Proposition XVIII. — Sur le concept de cause immanente, cf. Heereboord, Meletemata, p. 266.


Propositions XIX à XXIX. — Dans cette section de l’Éthique est posé d’abord le principe de l’éternité de Dieu considéré sous chacun de ses attributs ; ensuite sont exposées les conséquences qu’entraîne ce principe relativement aux modes.


Propositions XXI, XXII, XXIII. — a) L’éternité de Dieu ou des attributs de Dieu, a pour première conséquence la continuation indéfinie de l’existence de certains modes, à savoir : de ceux qui, tel l’entendement infini ou encore le mouvement et le repos, suivent immédiatement de la nature de Dieu considérée sous l’un de ses attributs. Bien que Spinoza, dans l’énoncé de cette Proposition et aussi vers la fin de la démonstration, se serve du mot éternel, il vaut mieux dire, ce me semble, que les modes infinis existent toujours que non pas qu’ils sont éternels ; l’éternité de l’existence n’appartient proprement qu’à la substance et aux attributs, dont l’essence et l’existence se confondent ; l’essence des modes infinis n’enveloppe pas l’existence (Prop. 24), et cette existence n’est par conséquent pas éternelle au même titre que celle de la substance ; elle est sans commencement ni fin. On observera que, dans les Propositions 22 et 23, le mot éternel ne figure plus. Cf. Pensées métaphysiques, II, chap. i.

b) Sur les modes infinis (appelés souvent éternels bien qu’avec une impropriété légère, si ce qui précède est vrai), voir Court Traité, I, chap. iv ; Lettres 64, 66 et 73. Dans la première, Spinoza donne comme exemples des modes infinis immédiatement produits par Dieu, dans la pensée, l’entendement infini (la totalité des idées qui sont en Dieu et qui en lui sont toutes vraies, c’est-à-dire claires et distinctes ; Éthique, II, Prop. 32), dans l’étendue, le mouvement et le repos ; comme exemple de modes infinis produits médiatement, la face de l’univers total qui demeure toujours la même, bien qu’elle varie d’une infinité de manières. Dans la Lettre 73, parlant de la sagesse divine (l’entendement infini), il use, comme dans le Court Traité, du terme de fils éternel de Dieu, sans tomber cependant dans la confusion qu’il reproche aux chrétiens d’avoir commise entre Dieu et l’homme. Ce fils éternel de Dieu n’est pas Jésus-Christ en qui s’est seulement manifestée plus qu’en aucun autre homme la sagesse divine.

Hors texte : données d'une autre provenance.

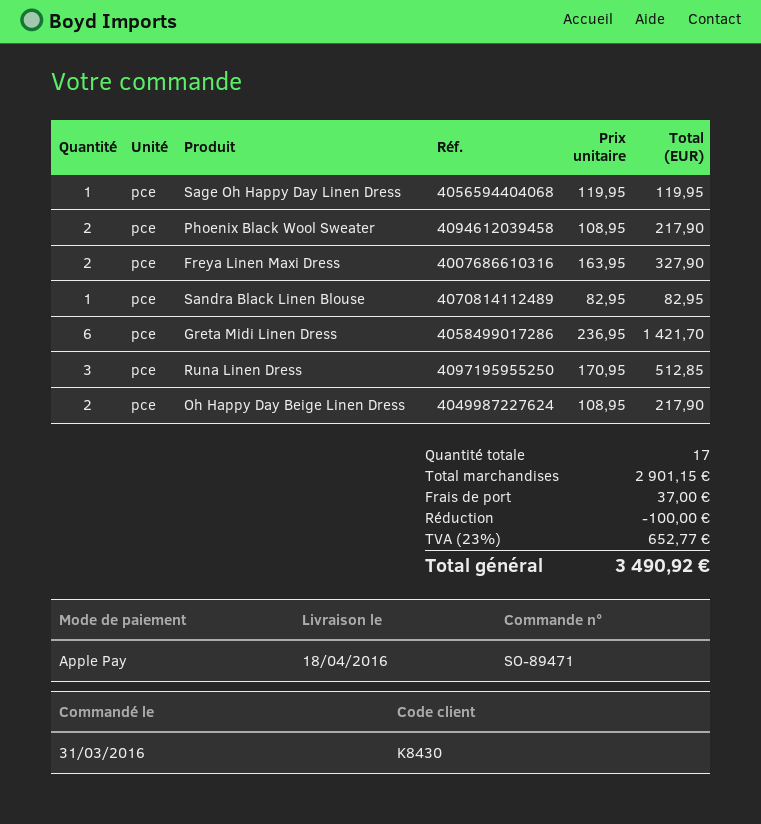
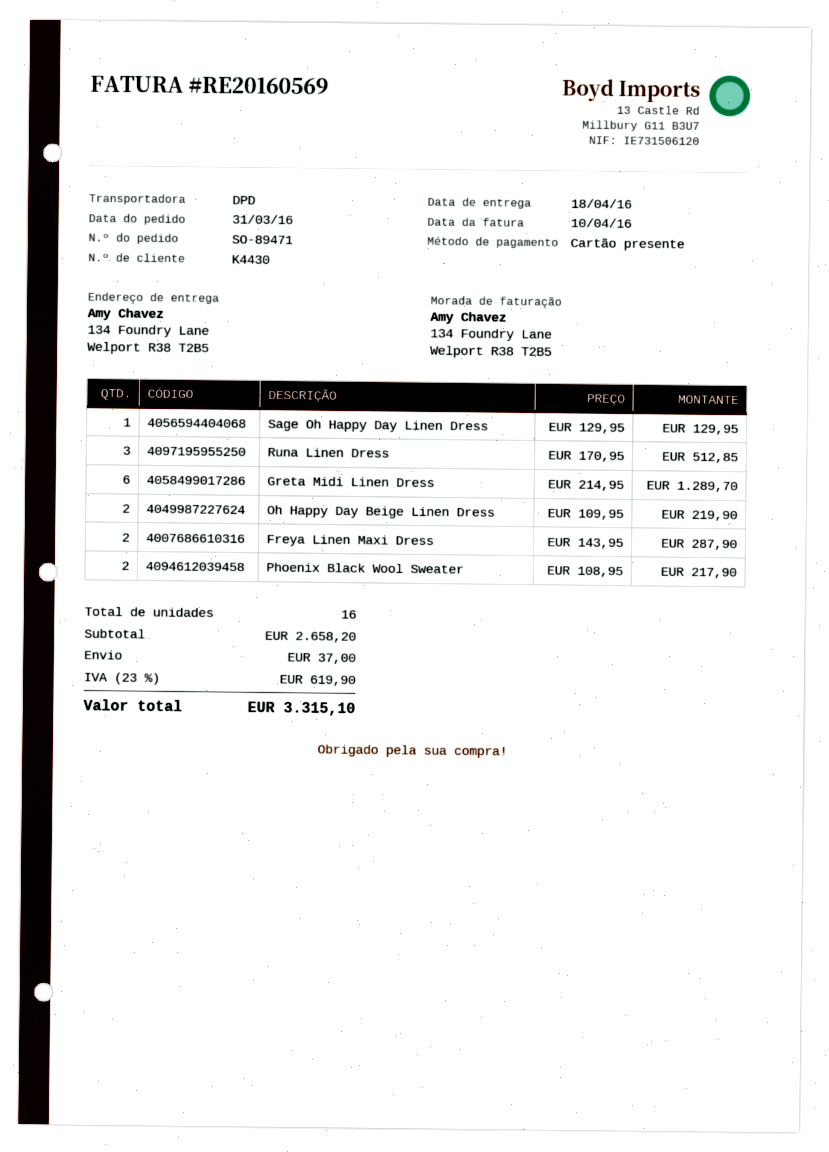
customer number: K8430 -> K4430
payment method: Apple Pay -> gift card
Sage Oh Happy Day Linen Dress: 1 x 119.95 = 119.95 -> 1 x 129.95 = 129.95
Freya Linen Maxi Dress: 2 x 163.95 = 327.90 -> 2 x 143.95 = 287.90
Sandra Black Linen Blouse: 1 x 82.95 = 82.95 -> none
Greta Midi Linen Dress: 6 x 236.95 = 1421.70 -> 6 x 214.95 = 1289.70
Oh Happy Day Beige Linen Dress: 2 x 108.95 = 217.90 -> 2 x 109.95 = 219.90
total quantity: 17 -> 16
subtotal: 2901.15 -> 2658.20
discount: 100.00 -> none
tax: 23% = 652.77 -> 23% = 619.90
total: 3490.92 -> 3315.10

Proposition XXIV, Corollaire — Ce corollaire correspond dans une certaine mesure au chapitre iv, Partie I, du Court Traité, de la Providence de Dieu ; quand Spinoza dit que la durée d’une chose ou la continuation de son existence a nécessairement Dieu pour cause, il ne veut pas dire que cette chose n’ait d’elle-même aucune force de durer ; au contraire, son essence, comme on le voit dans la troisième partie, Proposition 7, est un effort pour persévérer dans son être ; mais : 1o l’essence d’une chose, c’est Dieu lui-même en tant qu’il est affecté d’une certaine manière ; 2o l’essence d’une chose finie n’enveloppe qu’une existence relative ou dépendante, toutes les choses finies étant liées entre elles, d’où cette conséquence qu’elle est au moins en un sens limitée dans la durée, à un commencement et une fin. Dans le Scolie du Corollaire de la Proposition 10, Partie II, de l’Éthique Spinoza distingue comme saint Thomas (Summa theologiæ, I, 104, 1) entre la cause quant au devenir (causa secundum fieri, causa fiendi) et la cause quant à l’être (causa secundum esse, causa essendi) ; Dieu est cause quant au devenir en tant que cause efficiente de l’existence, cause quant à l’être en tant que cause de l’essence de toutes choses.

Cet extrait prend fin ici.